[Edit tracking data]
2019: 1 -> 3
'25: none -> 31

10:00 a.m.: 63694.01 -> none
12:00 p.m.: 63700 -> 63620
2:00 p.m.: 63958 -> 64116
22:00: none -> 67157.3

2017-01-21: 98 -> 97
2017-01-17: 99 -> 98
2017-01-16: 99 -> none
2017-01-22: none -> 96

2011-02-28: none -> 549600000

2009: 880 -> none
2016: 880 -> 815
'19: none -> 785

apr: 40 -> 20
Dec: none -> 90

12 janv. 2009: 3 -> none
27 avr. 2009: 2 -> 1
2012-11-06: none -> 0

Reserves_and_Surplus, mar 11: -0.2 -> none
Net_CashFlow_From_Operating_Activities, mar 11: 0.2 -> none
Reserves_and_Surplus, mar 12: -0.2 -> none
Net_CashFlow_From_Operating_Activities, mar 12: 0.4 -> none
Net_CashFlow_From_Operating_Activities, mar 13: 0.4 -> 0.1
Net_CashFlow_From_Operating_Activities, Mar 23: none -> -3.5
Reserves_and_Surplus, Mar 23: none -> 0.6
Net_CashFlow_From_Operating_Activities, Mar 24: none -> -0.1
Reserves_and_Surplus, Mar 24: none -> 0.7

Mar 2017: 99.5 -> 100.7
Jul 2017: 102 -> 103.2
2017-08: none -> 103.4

** Problem requirements **
Only the lines from the one with "2009: 880 -> none" through the last line above should be restated, word for word.

** Result of the task **
2009: 880 -> none
2016: 880 -> 815
'19: none -> 785

apr: 40 -> 20
Dec: none -> 90

12 janv. 2009: 3 -> none
27 avr. 2009: 2 -> 1
2012-11-06: none -> 0

Reserves_and_Surplus, mar 11: -0.2 -> none
Net_CashFlow_From_Operating_Activities, mar 11: 0.2 -> none
Reserves_and_Surplus, mar 12: -0.2 -> none
Net_CashFlow_From_Operating_Activities, mar 12: 0.4 -> none
Net_CashFlow_From_Operating_Activities, mar 13: 0.4 -> 0.1
Net_CashFlow_From_Operating_Activities, Mar 23: none -> -3.5
Reserves_and_Surplus, Mar 23: none -> 0.6
Net_CashFlow_From_Operating_Activities, Mar 24: none -> -0.1
Reserves_and_Surplus, Mar 24: none -> 0.7

Mar 2017: 99.5 -> 100.7
Jul 2017: 102 -> 103.2
2017-08: none -> 103.4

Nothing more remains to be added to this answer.